Michelangelo was also almost certainly influenced by the paintings of Luca Signorelli, whose paintings, particularly the Death and Resurrection Cycle in Orvieto Cathedral, contain a great number of nudes and inventive figurative compositions. In Bologna, Michelangelo saw the relief sculptures of Jacopo della Quercia around the Porta Magna of the minor basilica. In Michelangelo's depiction of the Creation of Eve the whole composition, the form of the figures and the relatively conservative concept of the relationship between Eve and her Creator adheres closely to Jacopo's design. Other panels on the ceiling, most particularly the iconic Creation of Adam show what Bartz and König call "unprecedented invention"; the pair call the ceiling in general "an artistic vision without precedent".

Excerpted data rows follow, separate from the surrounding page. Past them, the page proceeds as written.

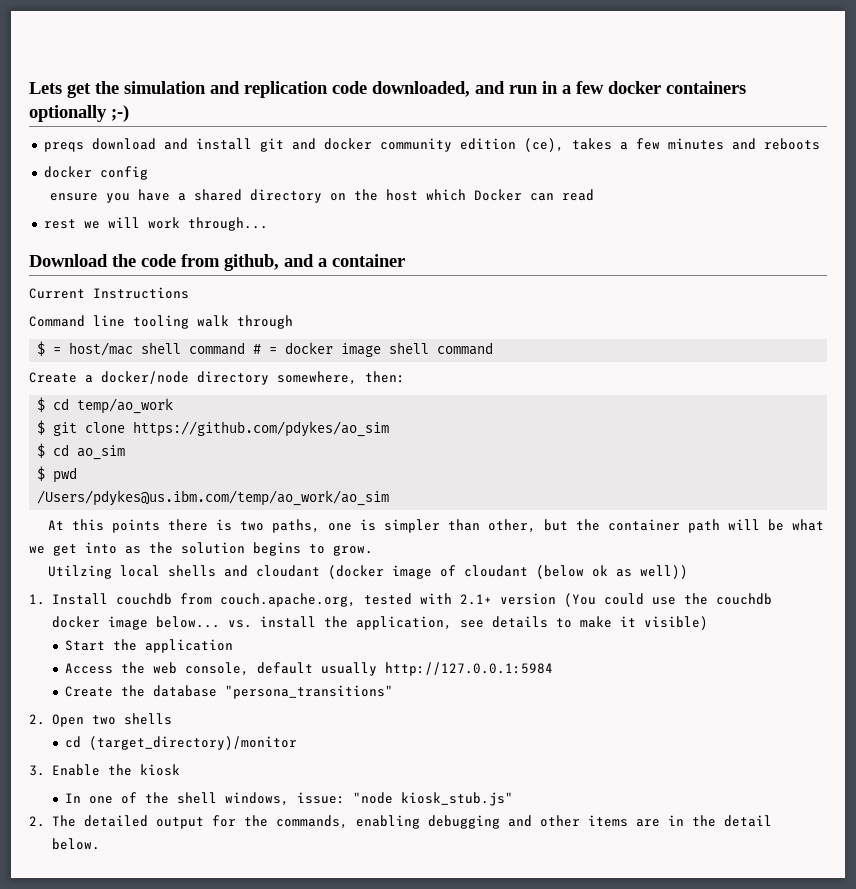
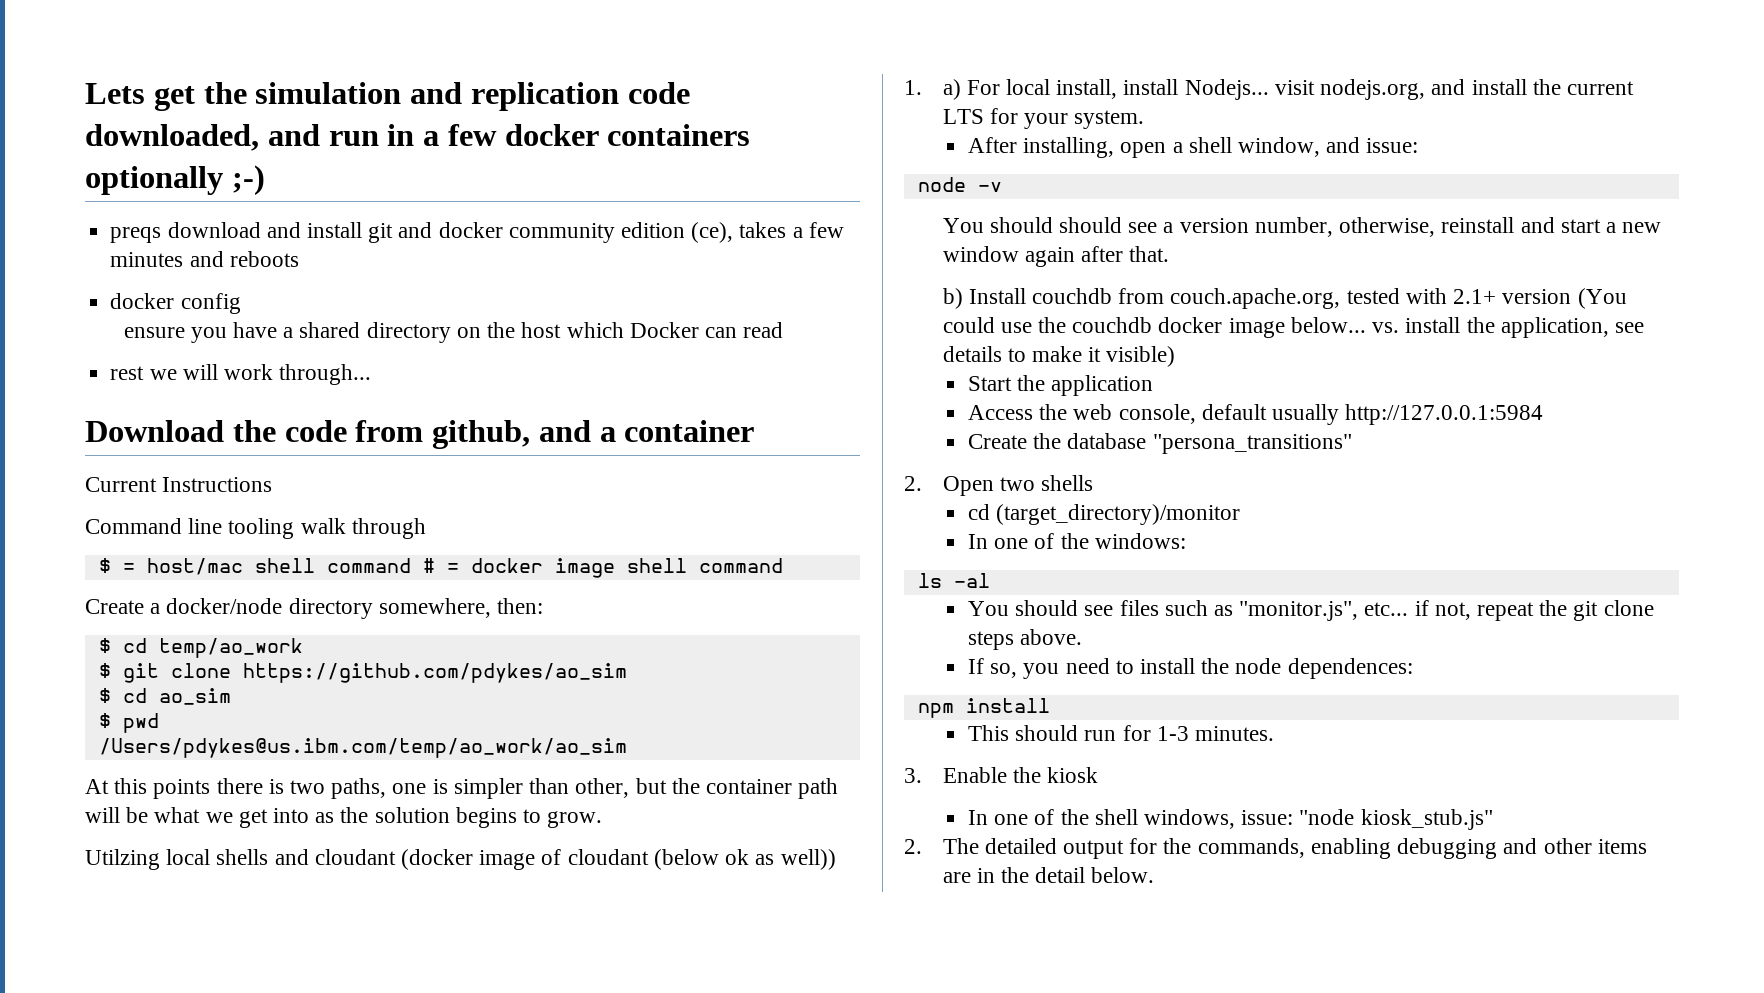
(45, 599) none -> [942,79,1634,100] [942,108,1145,129] [967,137,1419,158] [917,177,1002,192] [942,217,1662,237] [942,246,1170,267] [942,288,963,309] a) For local install, install Nodejs... visit nodejs.org, and install the current LTS for your system. // After installing, open a shell window, and issue: // node -v // You should should see a version number, otherwise, reinstall and start a new window again after that. // b)
(298, 743) none -> [967,533,1186,549] [917,573,990,588] [967,600,1654,621] [967,629,1083,650] [967,658,1413,679] [917,698,1050,718] [967,725,1274,741] // In one of the windows: // ls -al // You should see files such as "monitor.js", etc... if not, repeat the git clone steps above. // If so, you need to install the node dependences: // npm install // This should run for 1-3 minutes.

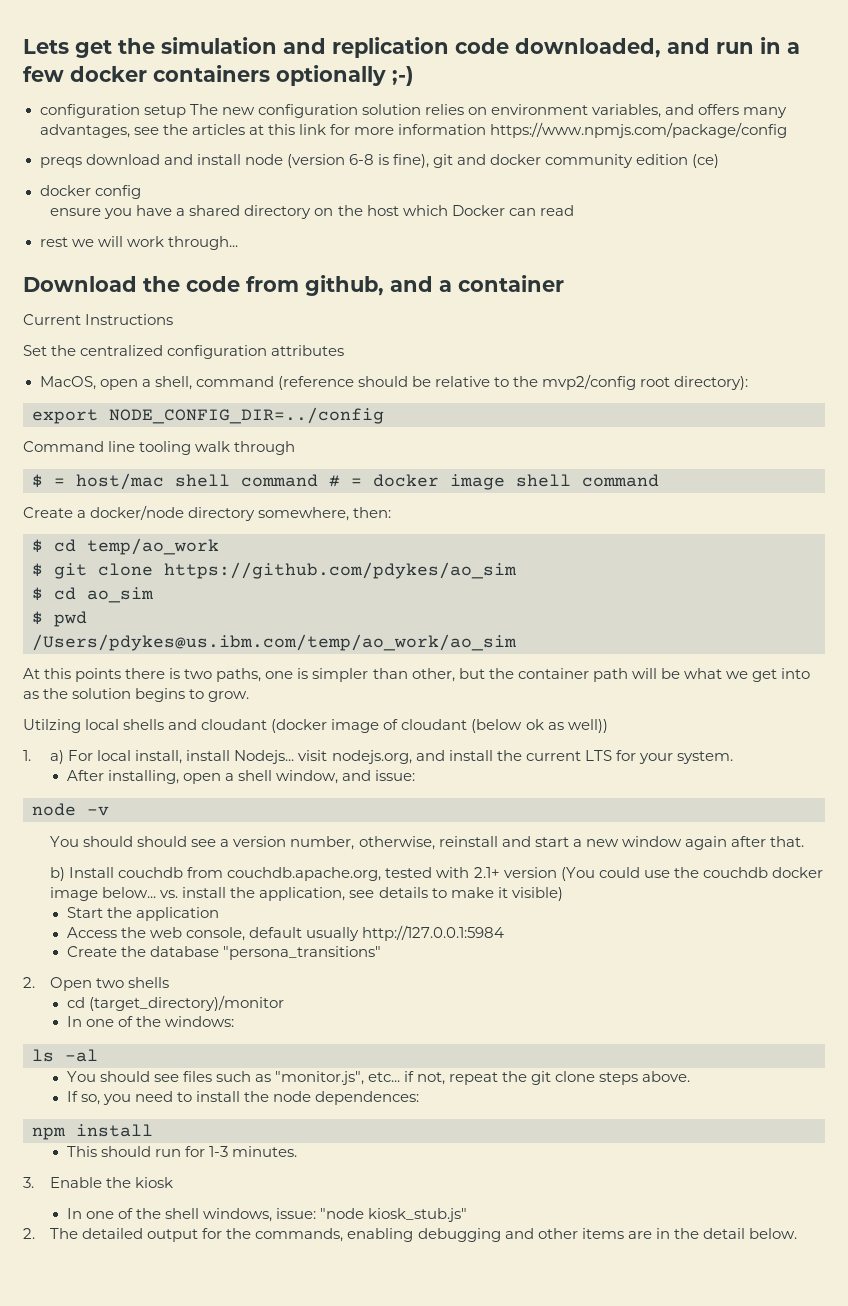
(265, 180) none -> [39,104,788,118] [39,122,788,138] // configuration setup The new configuration solution relies on environment variables, and offers many advantages, see the articles at this link for more information https://www.npmjs.com/package/config
(362, 230) none -> [244,154,429,168] node (version 6-8 is fine),
[691,222,844,243] [110,251,299,267] (ce), takes a few minutes and reboots -> [692,154,720,168] (ce)
(273, 484) none -> [23,345,345,359] [39,374,749,390] [32,407,384,424] // Set the centralized configuration attributes // MacOS, open a shell, command (reference should be relative to the mvp2/config root directory): // export NODE_CONFIG_DIR=../config
[1170,288,1341,309] couch.apache.org, -> [227,867,382,881] couchdb.apache.org,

Older depictions of the creation scenes had depicted God as mostly immobile, a static, enthroned image whose activity was indicated by a gesture of the hand, as in the creation scenes of the mediaeval Byzantine-style mosaics of Monreale Cathedral. Michelangelo, influenced by the Paradiso of Dante Alighieri, shows God in full-bodied movement, an innovation Giovanni di Paolo had made in his Creation and Expulsion from Paradise. Paolo Uccello also had shown some movement in his scene of the creation of Adam and Eve in the cloister of Santa Maria Novella. In di Paolo's painting, as in Michelangelo's fresco, God is accompanied and apparently carried aloft by attendant putti. Raphael employed movement somewhat more in his contemporary The Prime Mover, next door to the Sistine Chapel in the stanza della segnatura and painted 1509–11; Perugino's slightly earlier Creator in fresco, in the room named for Raphael's Incendio del Borgo, shows a seated, static divinity.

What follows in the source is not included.